This recipe has been featured in a themed dinner party menu: Fall Dinner Party Menu
Ginger- Spice Cake
Yield: 8 to 10 servings
Prep Time: 25 min
Cook Time: 35 min
A simple, powdered sugar-dusted cake with wonderful spices tucked inside. It's perfect with a big scoop of pumpkin ice cream served alongside.
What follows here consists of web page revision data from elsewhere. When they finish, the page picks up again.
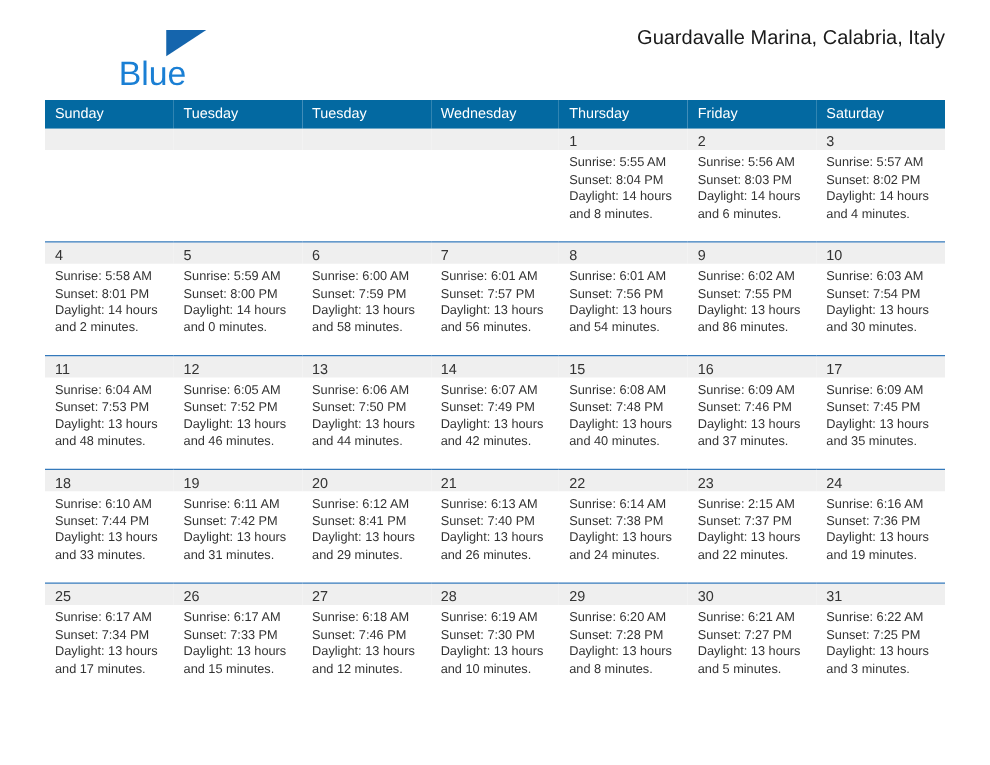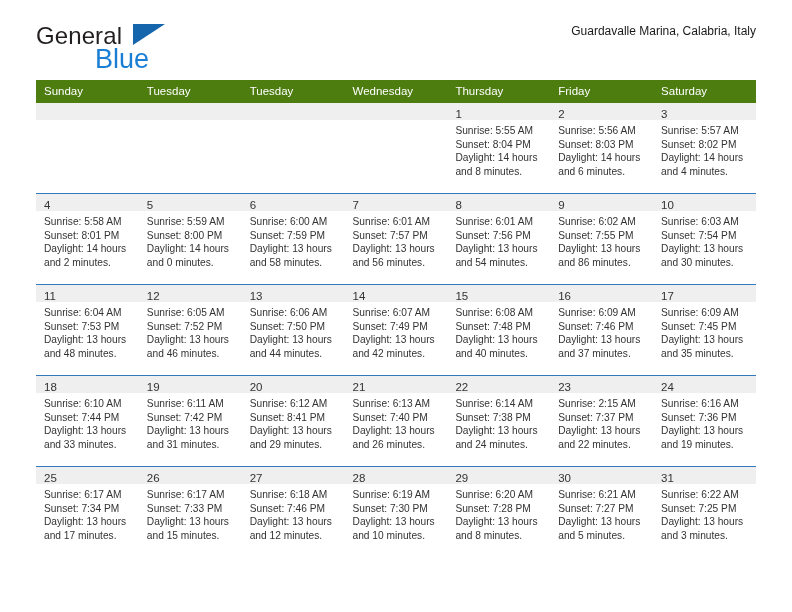"General" span.brand-general { html: <span>General</span> -> none }
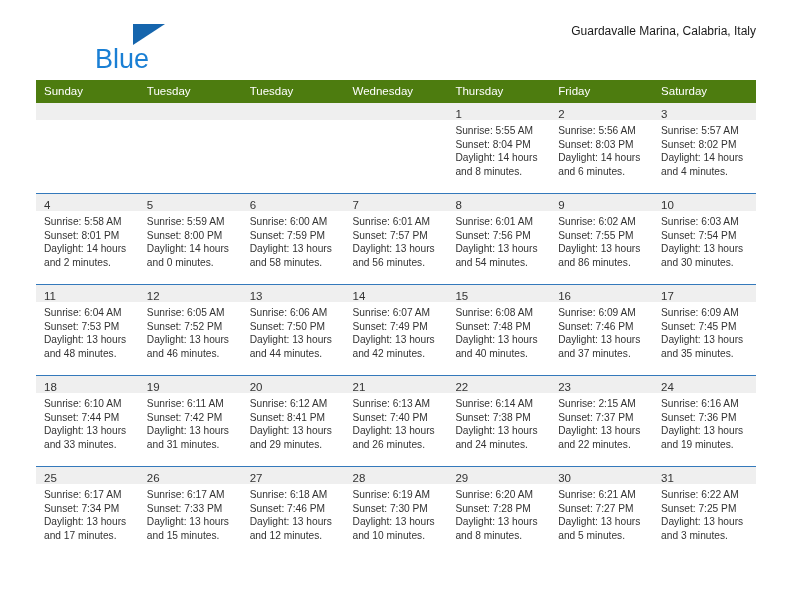"Guardavalle Marina, Calabria, Italy" .cal-subtitle { font-size: 12px -> 16px }
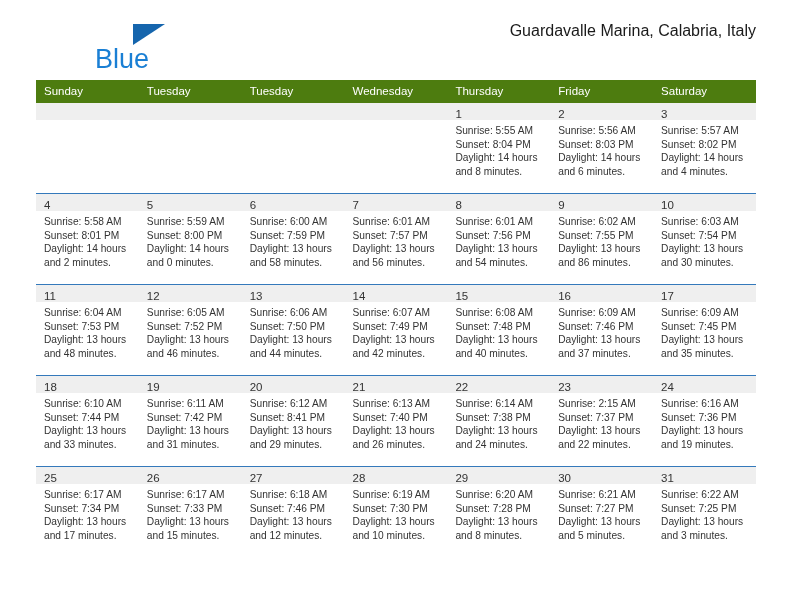"Sunday" .calendar th { background: #4d7c0f -> #0369a1 }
1 1/2 cups all purpose flour
2 teaspoons baking powder
1/2 teaspoon salt
2 teaspoons ground ginger
2 teaspoons ground cinnamon
1 teaspoon ground cloves
1/4 teaspoon ground nutmeg
2 large eggs
1 cup granulated white sugar
1 cup whipping cream
1 teaspoon vanilla extract
powdered sugar to decorate
1. Preheat the oven to 350 degrees. Grease a 9-inch square baking pan- or if you have a 9-inch springform pan or cake pan, I’d go w/ that instead.
2. Sift the flour, baking powder, salt, ginger, nutmeg, cloves and cinnamon into a bowl. Set aside.
3. In a separate bowl, with an electric mixer (hand or stand version), beat the eggs on high speed until very thick, about 5 minutes. Gradually beat in the granulated sugar.
4. Reduce speed to low, and beat in the flour mixture alternatively with the whipping cream into the eggs, beginning and ending with the flour. Stir in vanilla.
5. Pour into the pan and bake until the top springs back when touched lightly, about 35-40 minutes. Watch closely- you don’t want to over-bake or it will be dry.
6. Sprinkle powdered sugar over the hot cake, cut into squares or wedges. Serve with ice cream, if desired.